*What is required*.
Among the entries below, find the lines with "summarize" and copy them.
==================================================
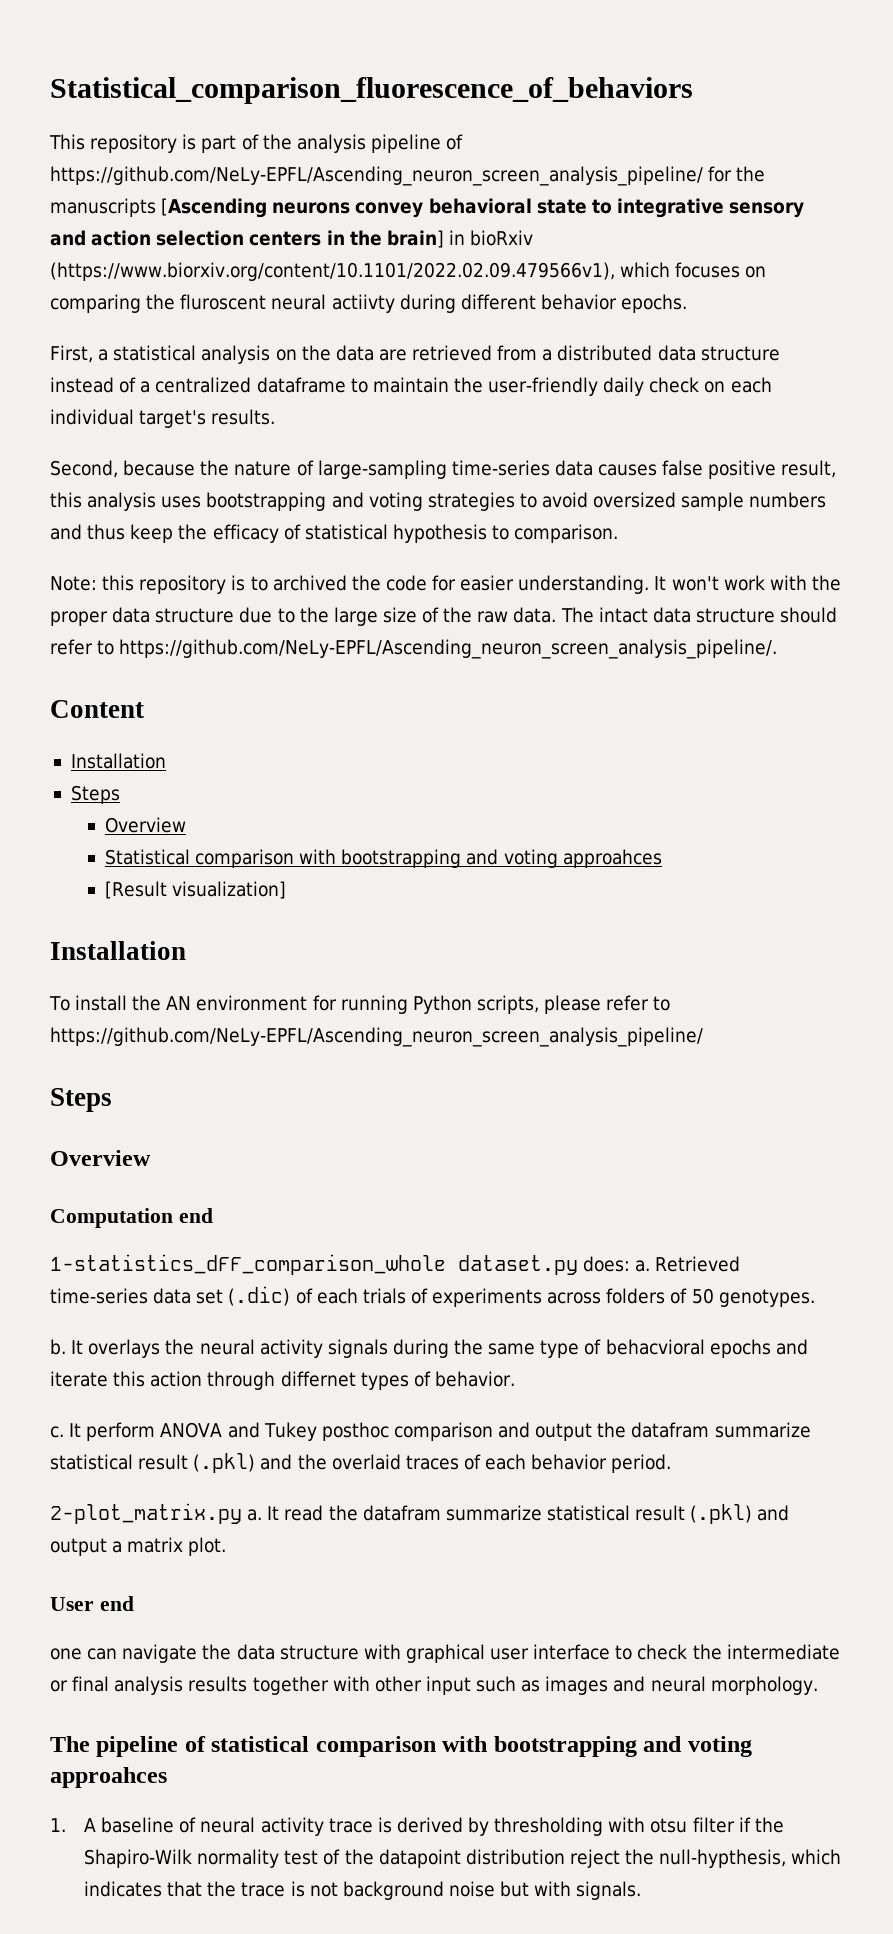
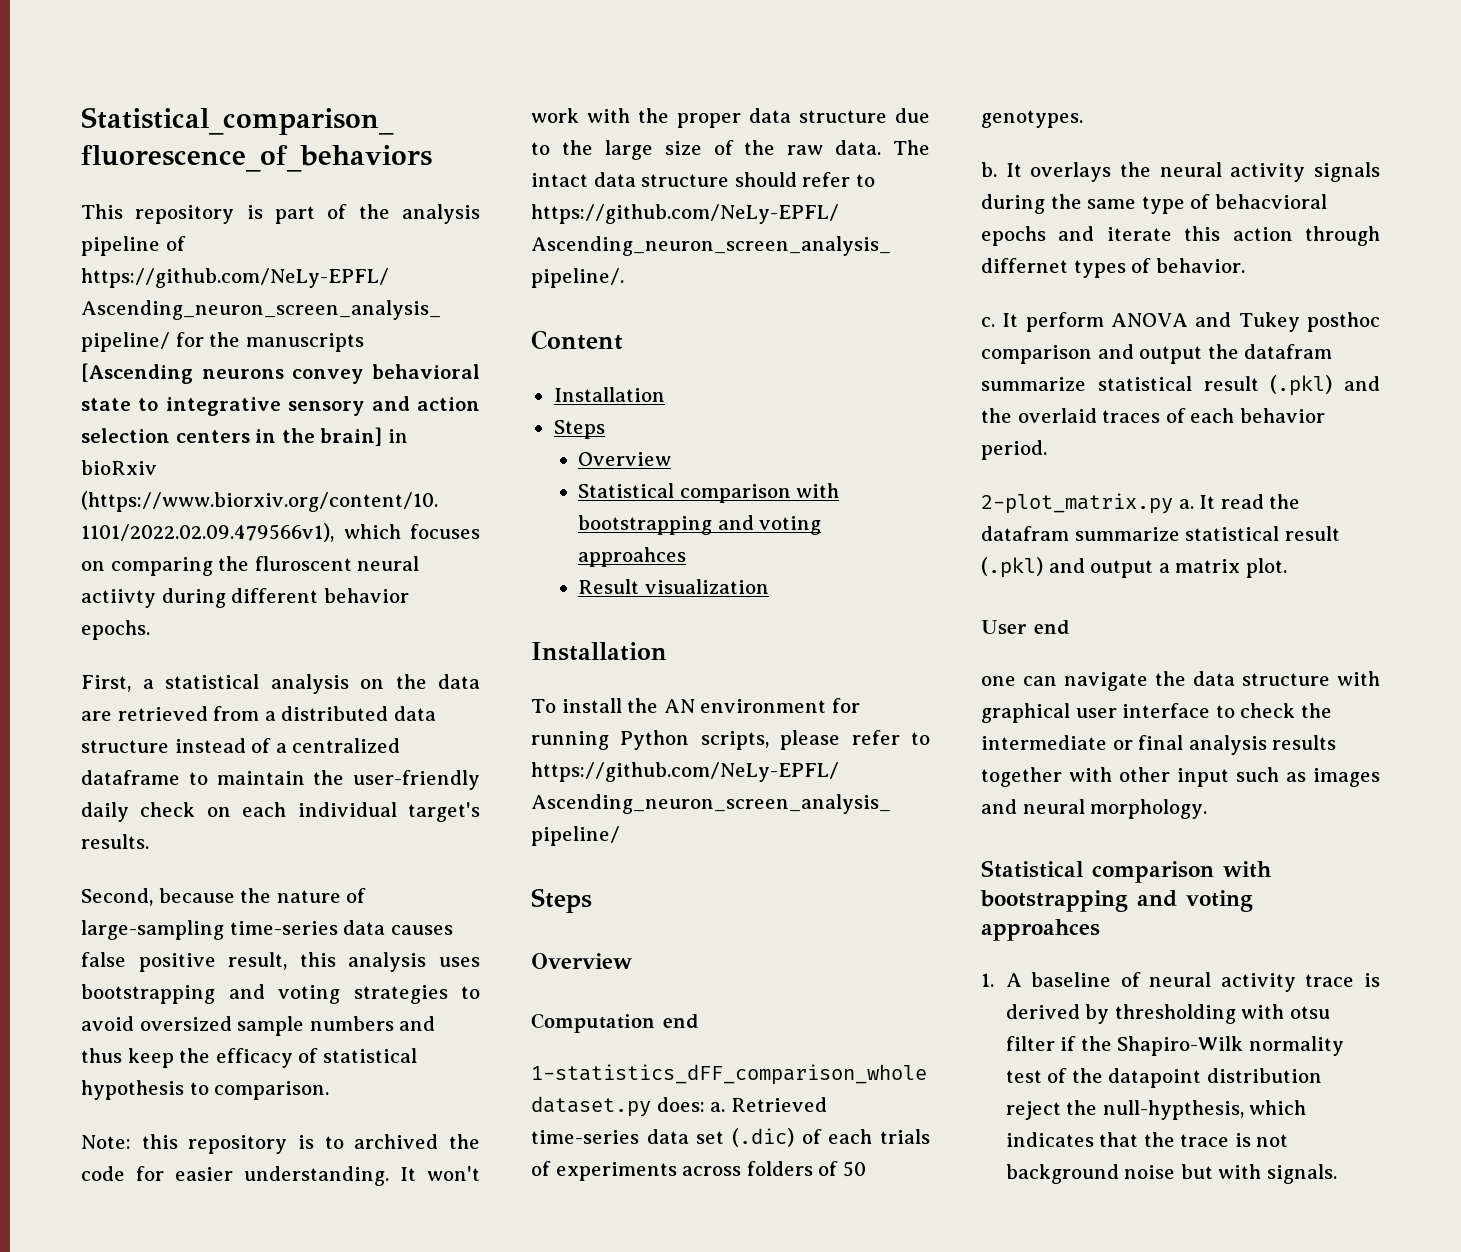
- [Result visualization]
+ Result visualization
  one can navigate the data structure with graphical user interface to check the intermediate or final analysis results together with other input such as images and neural morphology.
- The pipeline of statistical comparison with bootstrapping and voting approahces
+ Statistical comparison with bootstrapping and voting approahces

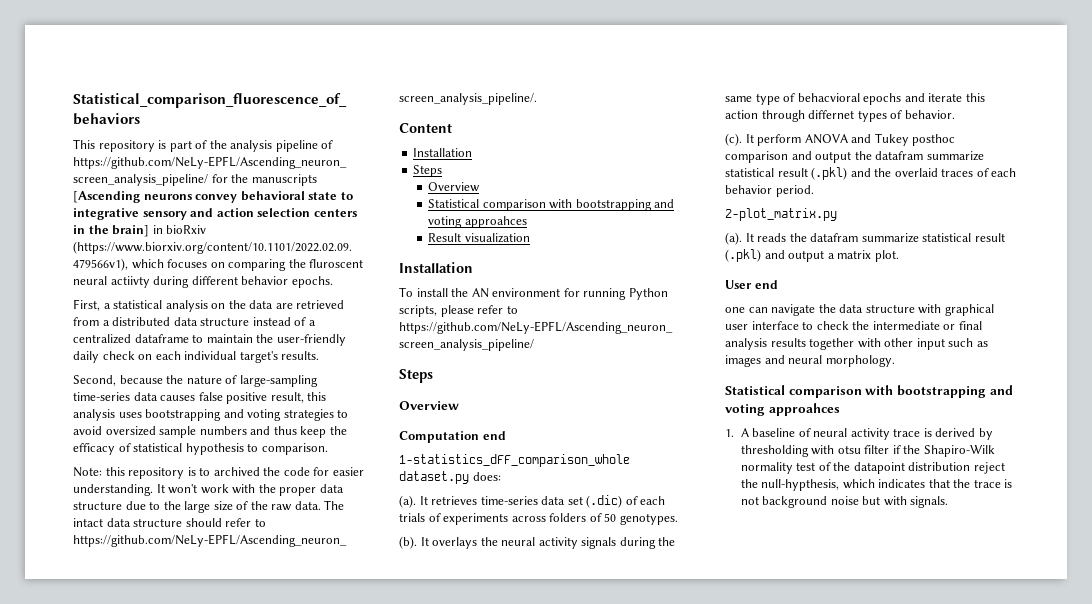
- 1-statistics_dFF_comparison_whole dataset.py does: a. Retrieved time-series data set (.dic) of each trials of experiments across folders of 50 genotypes.
+ 1-statistics_dFF_comparison_whole dataset.py does:
+ (a). It retrieves time-series data set (.dic) of each trials of experiments across folders of 50 genotypes.
- b.
+ (b).
- c.
+ (c).
- 2-plot_matrix.py a. It read the datafram summarize statistical result (.pkl) and output a matrix plot.
+ 2-plot_matrix.py
+ (a). It reads the datafram summarize statistical result (.pkl) and output a matrix plot.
==================================================
*Solution for this task*.
- 2-plot_matrix.py a. It read the datafram summarize statistical result (.pkl) and output a matrix plot.
+ (a). It reads the datafram summarize statistical result (.pkl) and output a matrix plot.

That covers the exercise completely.